The latest in an unremitting stream of highly nuanced, spasmodically neo-classical outpour from Chicago's baroque pop polymath Andrew Bird, Break It Yourself is a record that waltzes to the forefront of piqued intrigue with graceful style yet barely a solitary peep of fanfare.

Opener Desperation Breeds... emerges amid a soft flurry of harp-like plucks and aqueous vox, sounding like a coral reef murmuring sweet nothings before a more finely tuned acoustic swell permeates wispy introductions previous. It's proceeded, quite peculiarly, by the atmospheric hum and violin swill of unfathomable interlude Polynation before we're swept into a calm and landlocked corner by the Warren Ellis-esque strings of the vibrant Danse Carribe. The enveloping narrative surreality that tickles the hazy thud of Lazy Projector adds to an already-sentient parallel with The Shins, Bird's prickly brogue akin to James Mercer's grizzled croon while Sifters rocks to the roll of an infinity of afternoons gazing out across serene waters from the window of Minehead's fustiest of retirement homes, its author pining to be regaled with "all the stories from when you were young and in your prime".

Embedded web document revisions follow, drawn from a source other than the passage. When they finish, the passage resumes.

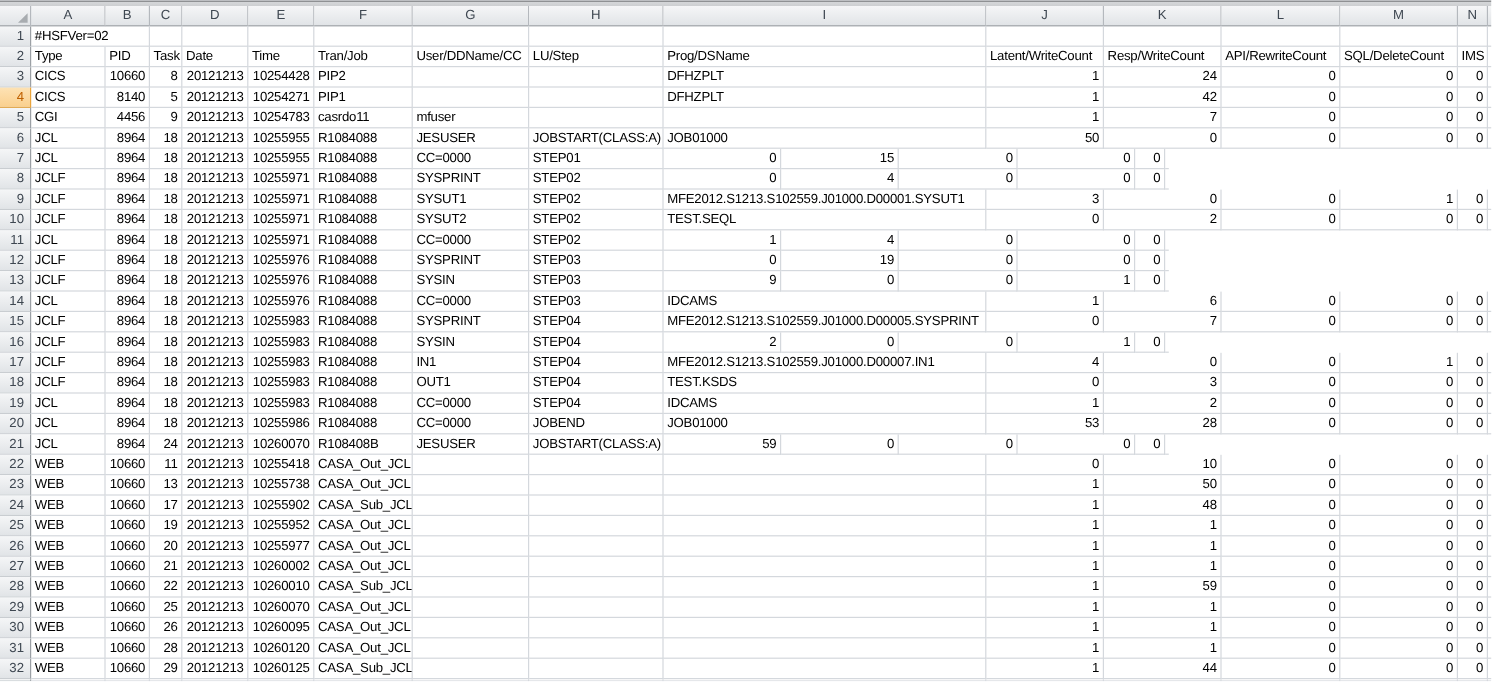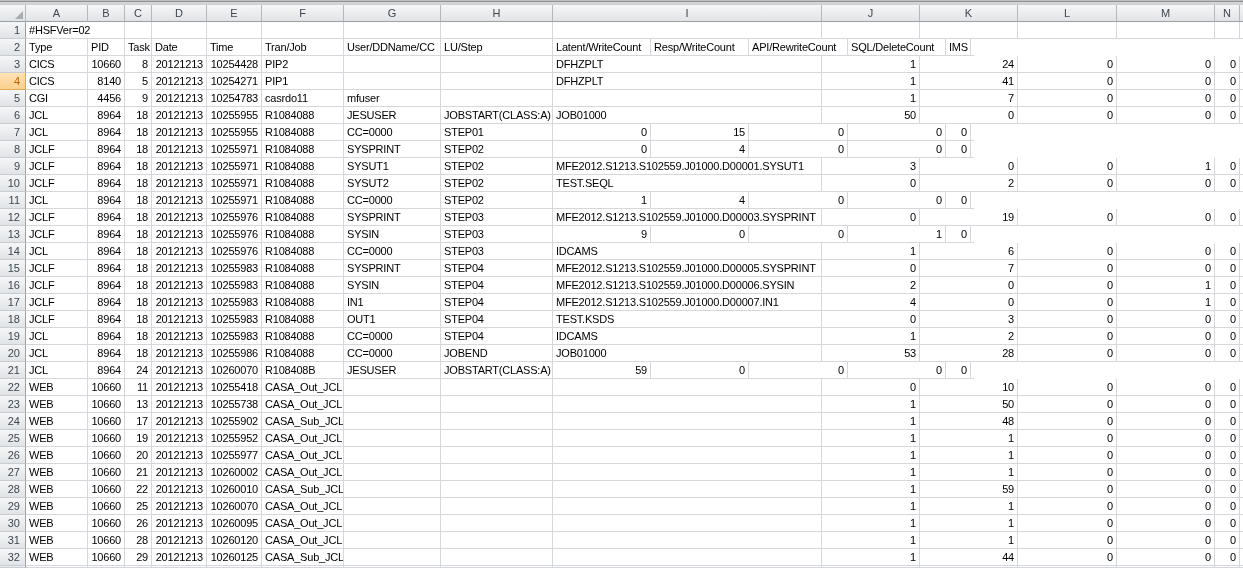"Prog/DSName" div.cell { html: none -> <div>Prog/DSName</div> }
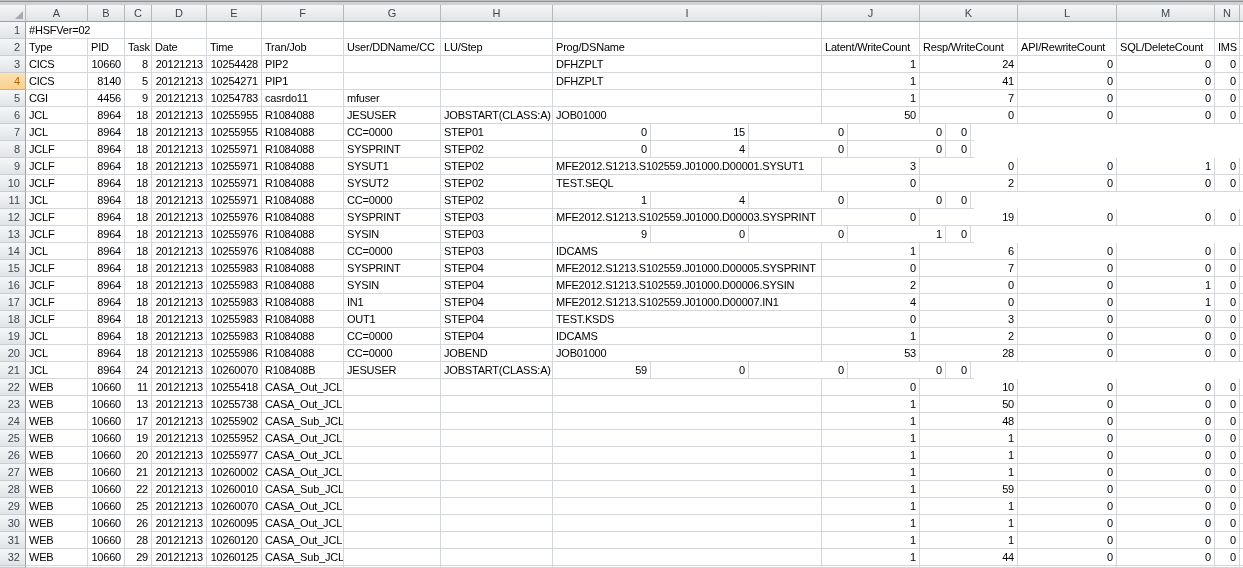"41" div.cell { text: 41 -> 42 }
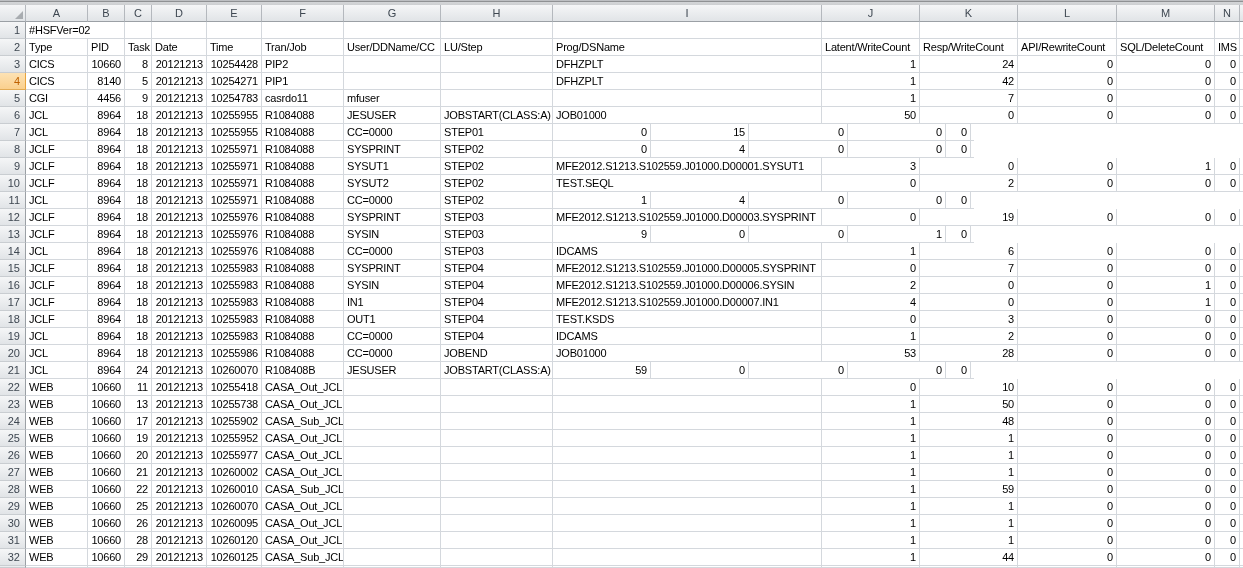"MFE2012.S1213.S102559.J01000.D00003.SYSP" div.cell { html: <div>MFE2012.S1213.S102559.J01000.D00003.SYSPRINT</div> -> none }
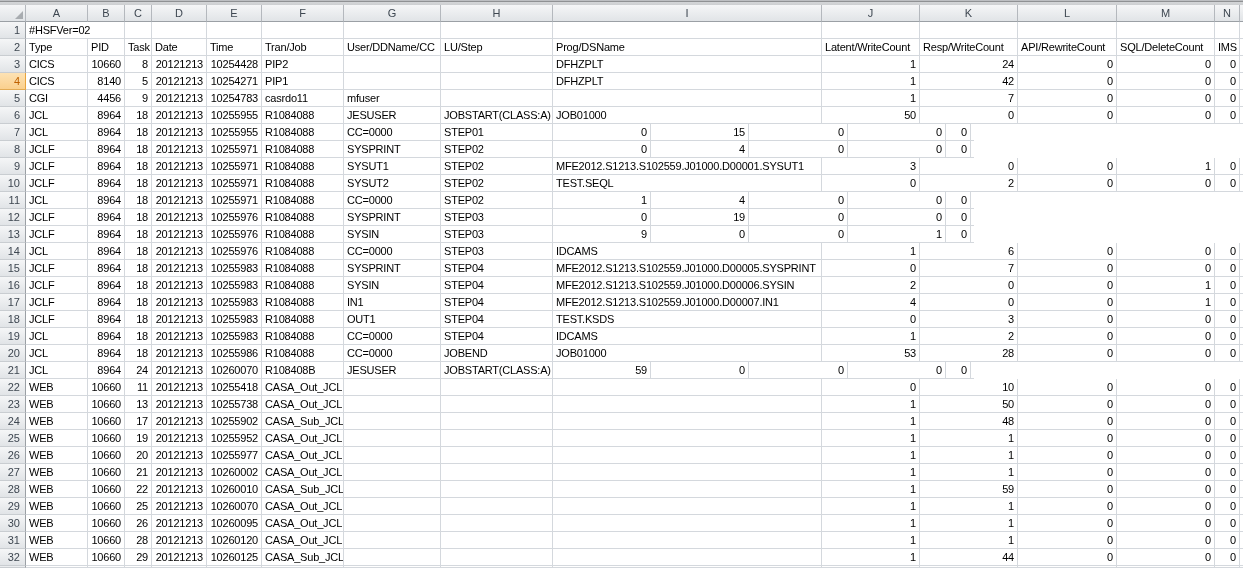"MFE2012.S1213.S102559.J01000.D00006.SYSI" div.cell { html: <div>MFE2012.S1213.S102559.J01000.D00006.SYSIN</div> -> none }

Near Death Experience Experience, a track with a title to befuddle even the most highly praised and endorsed word processors, treads along the lines lightly trampled into Patagonian territories by Gruff Rhys with far heftier downward force, as if the estranged SFA had been hellbent on re-envisaging Come As You Are in place of scrounging about for lost relatives. Its intriguingly philosophical lyrical content reverberating around the implausible production of a pill to emulate this 'near death experience' in order that "survivors" appreciate the divine worth of life resuscitates this dormant sense of the surreal, and could verisimilitudinously be applied to the 'experiencing' of any one of the innumerable dodgy boluses thrown down the hatch on any one night in the capital. The marine waft of Hole in the Ocean Floor sees Bird drift back to the thematically thalassic and, alas, glides with the guileless indecision of a message ensnared in pea-green bottle; meanwhile Orpheo Looks Back is perky to the point where you wind up sadistically longing for the indefatigable fiddler to fall through the roof. Thus Bird, as per, soars highest when cloaked in a viscous, unshakable cafard and, when smothered in such a state, concocts perhaps his finest guitar line since that which propelled Heretics to such great apogees as adverts in the gently discomposed Fatal Shore. Although you'd perhaps not elect Break It Yourself within the parameters of the intrinsically restricting Desert Island Discs series, it's far from one to go hurling out to sea either.